Le 2 avril 1998, après six mois de débats, il est condamné à dix ans de réclusion pour complicité de crimes contre l’humanité, peine confirmée en appel. Libéré en 2002 pour raisons de santé, il meurt en 2007 sans avoir jamais exprimé de remords.

Pour les historiens, ce procès dépasse largement le cas Papon. Selon Henry Rousso, il marque une forme de « seconde épuration », tardive, qui vise cette fois les élites administratives. Comme le souligne Bénédicte Vergez-Chaignon, il oblige la société française à interroger la part de responsabilité de l’État sous Vichy et la banalité d’une complicité bureaucratique : celle d’un « crime de bureau » commis au nom de la routine administrative.

 

Crimes contre l’humanité – Les procès Barbie, Touvier, Papon est un ouvrage particulièrement abouti, à l’image du documentaire dont il est issu. À travers ces trois procès emblématiques, Bénédicte Vergez-Chaignon rappelle que « la mémoire oscille entre lancinement et reviviscence » : ils traduisent à la fois une exigence historique et une exigence morale.
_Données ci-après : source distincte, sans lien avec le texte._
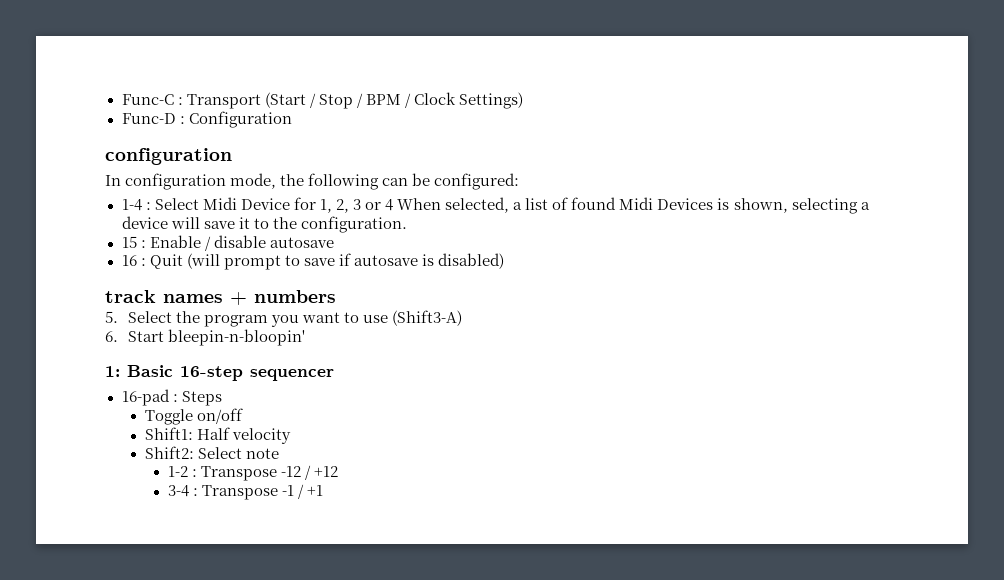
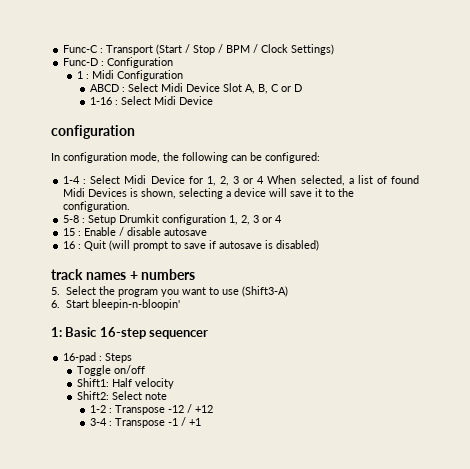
+ 1 : Midi Configuration
+ ABCD : Select Midi Device Slot A, B, C or D
+ 1-16 : Select Midi Device
+ 5-8 : Setup Drumkit configuration 1, 2, 3 or 4

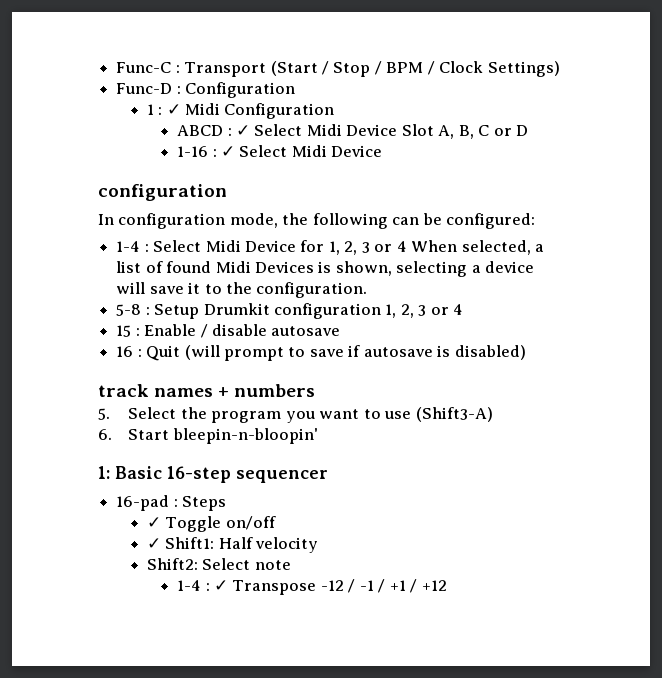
- 1 : Midi Configuration
+ 1 : ✓ Midi Configuration
- ABCD : Select Midi Device Slot A, B, C or D
+ ABCD : ✓ Select Midi Device Slot A, B, C or D
- 1-16 : Select Midi Device
+ 1-16 : ✓ Select Midi Device
- Toggle on/off
+ ✓ Toggle on/off
- Shift1: Half velocity
+ ✓ Shift1: Half velocity
- 1-2 : Transpose -12 / +12
- 3-4 : Transpose -1 / +1
+ 1-4 : ✓ Transpose -12 / -1 / +1 / +12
En retraçant la décennie décisive 1987-1998, l’auteure montre comment la justice française a non seulement condamné des criminels longtemps protégés par l’oubli et les compromissions, mais aussi permis l’émergence de la parole des victimes et la reconnaissance de la responsabilité de l’État français dans la déportation des Juifs. Grâce aux archives audiovisuelles, ces procès constituent aujourd’hui une ressource précieuse pour les historiens et les générations futures. Ils rappellent que le crime contre l’humanité, visant l’anéantissement de l’humanité elle-même, est imprescriptible et doit toujours être jugé, quel que soit le temps écoulé.

Cet ouvrage s’impose ainsi comme un outil essentiel, éclairant avec rigueur l’articulation entre histoire, justice et mémoire, tout en offrant un support précieux pour l’enseignement, notamment en Terminale HGGSP dans le cadre du thème 3 « Histoire et mémoires ».